Centre hospitalier spécialisé Charles Perrens
Ancien « assis modèle » de la fin du XIXe siècle, le centre Charles Perrens déploie à Bordeaux une architecture pavillonnaire audacieuse, entre tour médiévale et galeries savamment ordonnées selon les théories aliénistes.
Histoire
Au cœur d'un vaste domaine boisé en lisière de Bordeaux, le centre hospitalier spécialisé Charles Perrens – que les Bordelais continuent d'appeler affectueusement « Château-Picon » – s'impose comme l'un des ensembles psychiatriques les plus cohérents et les mieux conservés de France. Conçu à la charnière des XIXe et XXe siècles, il incarne une époque où la médecine aliéniste rêvait d'architecture thérapeutique : chaque pierre, chaque galerie, chaque pavillon devait contribuer à la guérison de l'âme autant qu'au soin du corps. Ce qui rend le site véritablement exceptionnel, c'est la lisibilité de son plan. En parcourant la longue galerie centrale – véritable colonne vertébrale de l'établissement –, le visiteur comprend immédiatement la logique du double peigne : douze pavillons se greffent perpendiculairement, trois par trois, de part et d'autre, leur hauteur décroissant du centre vers la périphérie selon la gravité présumée des pathologies hébergées. Cette hiérarchie spatiale, pensée par le médecin-chef en accord avec l'architecte, n'a pas d'équivalent aussi lisible en France. Le promeneur attentif découvre au fil de sa déambulation une série de bâtiments aux fonctions précises et aux silhouettes variées : la tour du pavillon des bains, qui évoque un donjon médiéval, se dresse face à la chapelle dans un dialogue architectural saisissant ; le grand bâtiment administratif affirme la rigueur de l'entrée ; les maisons d'habitation des responsables ponctuent le domaine d'une touche de vie résidentielle. L'ensemble forme un véritable village autonome, fermé sur lui-même, à la fois clos et ordonné.

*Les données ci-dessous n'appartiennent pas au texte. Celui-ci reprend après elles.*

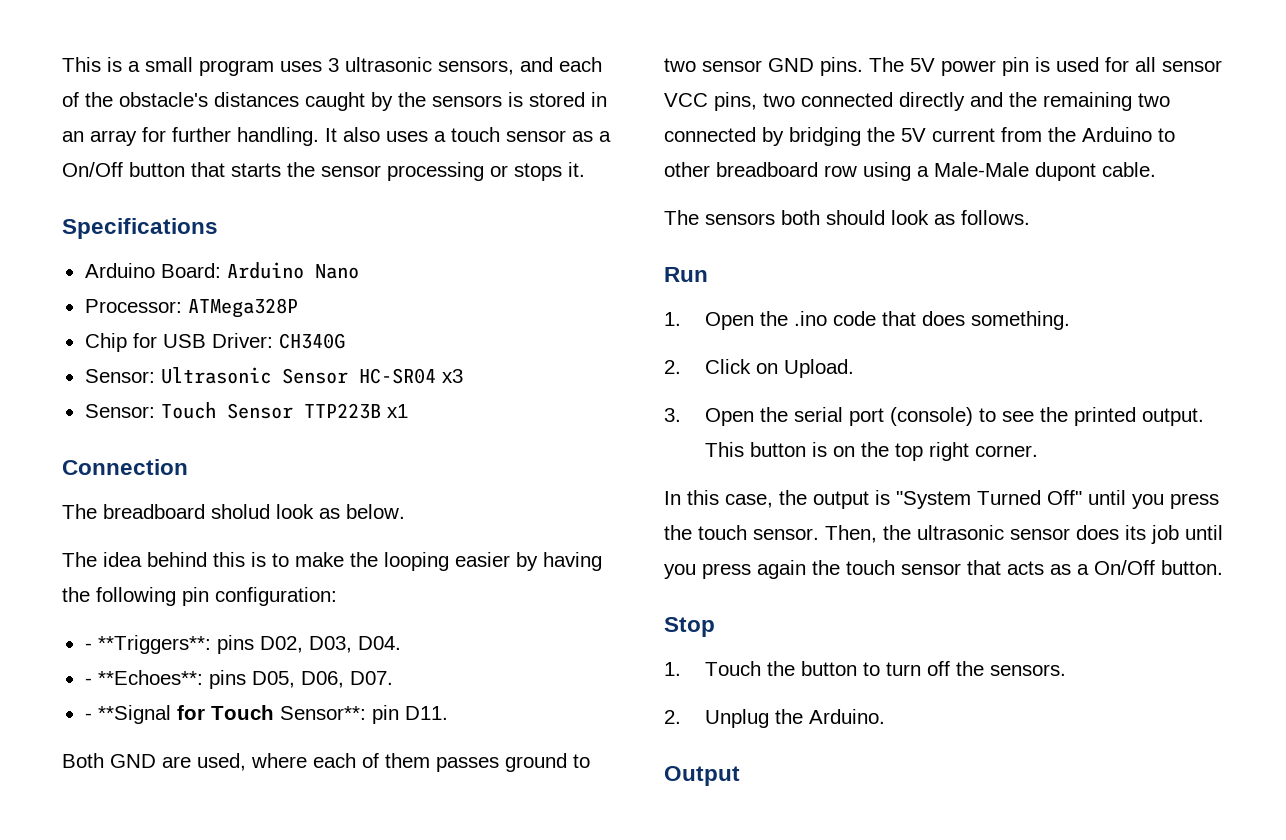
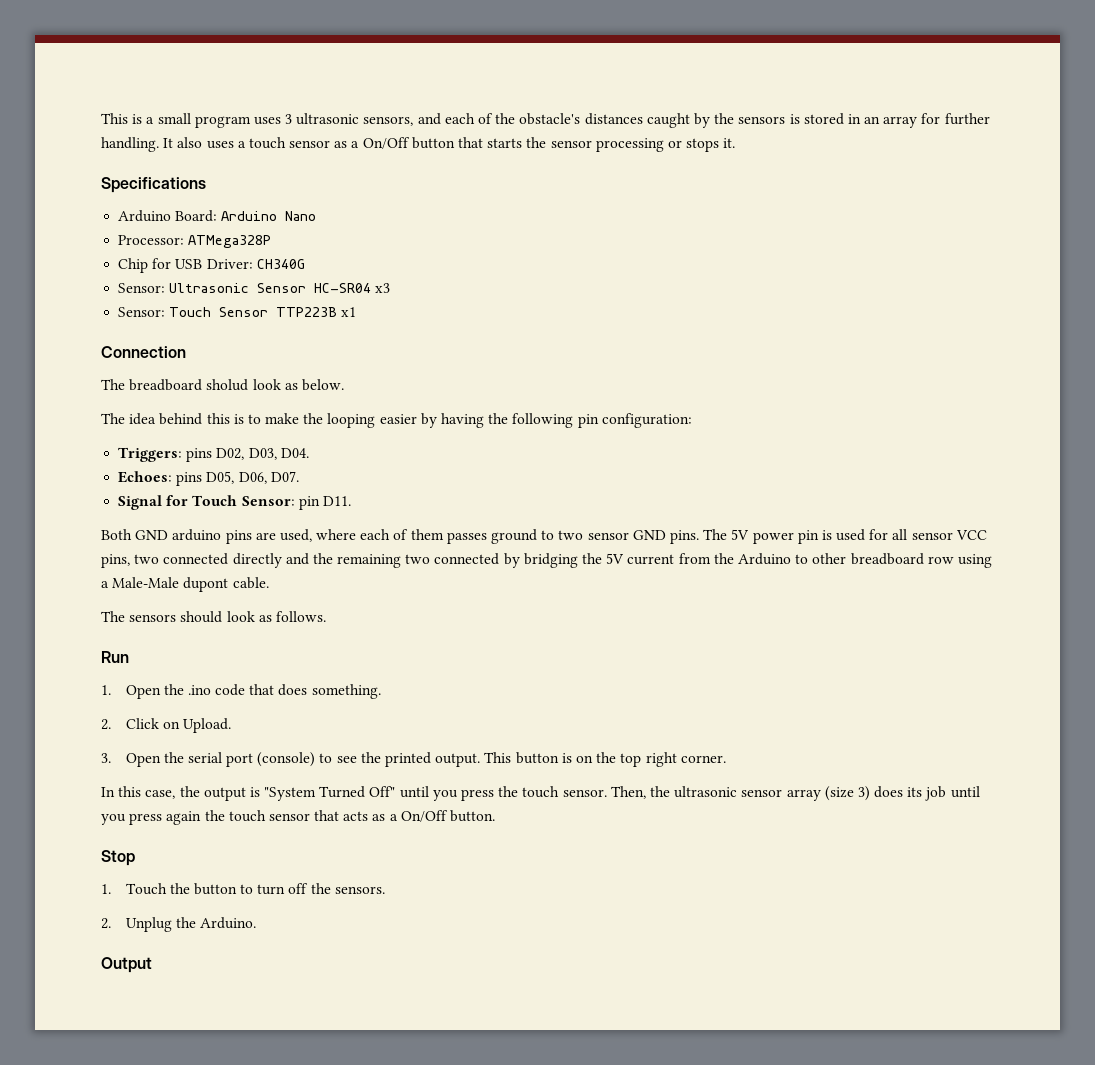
- - **Triggers**: pins D02, D03, D04.
+ Triggers: pins D02, D03, D04.
- - **Echoes**: pins D05, D06, D07.
+ Echoes: pins D05, D06, D07.
- - **Signal for Touch Sensor**: pin D11.
+ Signal for Touch Sensor: pin D11.
- Both GND are used, where each of them passes ground to two sensor GND pins.
+ Both GND arduino pins are used, where each of them passes ground to two sensor GND pins.
- The sensors both should look as follows.
+ The sensors should look as follows.
- Then, the ultrasonic sensor does its job until you press again the touch sensor that acts as a On/Off button.
+ Then, the ultrasonic sensor array (size 3) does its job until you press again the touch sensor that acts as a On/Off button.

Aujourd'hui encore en activité comme hôpital psychiatrique, le centre Perrens ne se visite pas librement, mais ses façades, ses jardins et les abords de la galerie centrale peuvent être aperçus lors de manifestations culturelles ou de journées du patrimoine. Pour l'historien de l'architecture, l'amateur de patrimoine industriel et médical, ou simplement pour le curieux bordelais, ce site classé constitue une fenêtre ouverte sur une conception humaniste – et parfois controversée – du soin au XIXe siècle.
Architecture
L'architecture du centre Charles Perrens s'inscrit dans le courant éclectique de la fin du XIXe siècle, teinté d'historicisme médiéval – héritage direct de la formation de Valleton auprès de Paul Abadie, grand restaurateur de cathédrales gothiques et de l'architecture néo-romane. Le plan d'ensemble, dit « en double peigne », constitue la signature la plus remarquable du site : une longue galerie centrale distribuée de façon rigoureuse des deux côtés vers des pavillons perpendiculaires, trois par trois, dont la hauteur diminue progressivement à mesure que l'on s'éloigne du centre. Cette organisation lisible depuis les plans au sol traduit une pensée médicale autant qu'une logique constructive. L'élément architectural le plus spectaculaire demeure la tour du pavillon des bains généraux, dont le profil en forme de château médiéval tranche avec la sobriété des autres bâtiments. Cette tour, visible depuis plusieurs points du domaine, fait écho à la chapelle qu'elle affronte au nord, créant un axe symbolique entre le soin du corps et celui de l'âme. Le grand bâtiment administratif, qui marque l'entrée principale, affiche une façade ordonnancée, à la fois sévère et représentative de l'institution publique de la Troisième République. Les maisons d'habitation des responsables médicaux, disséminées dans le parc, adoptent une volumétrie plus domestique, avec toitures à pans et modénature bourgeoise. Les matériaux employés – pierre de taille calcaire locale, tuiles creuses, brique de structure – s'harmonisent avec la tradition constructive girondine. Le parc arboré qui entoure l'ensemble confère au site une atmosphère particulière, entre jardin institutionnel et paysage romantique, renforçant l'idée d'un établissement conçu comme un monde à part entière, autosuffisant et clos.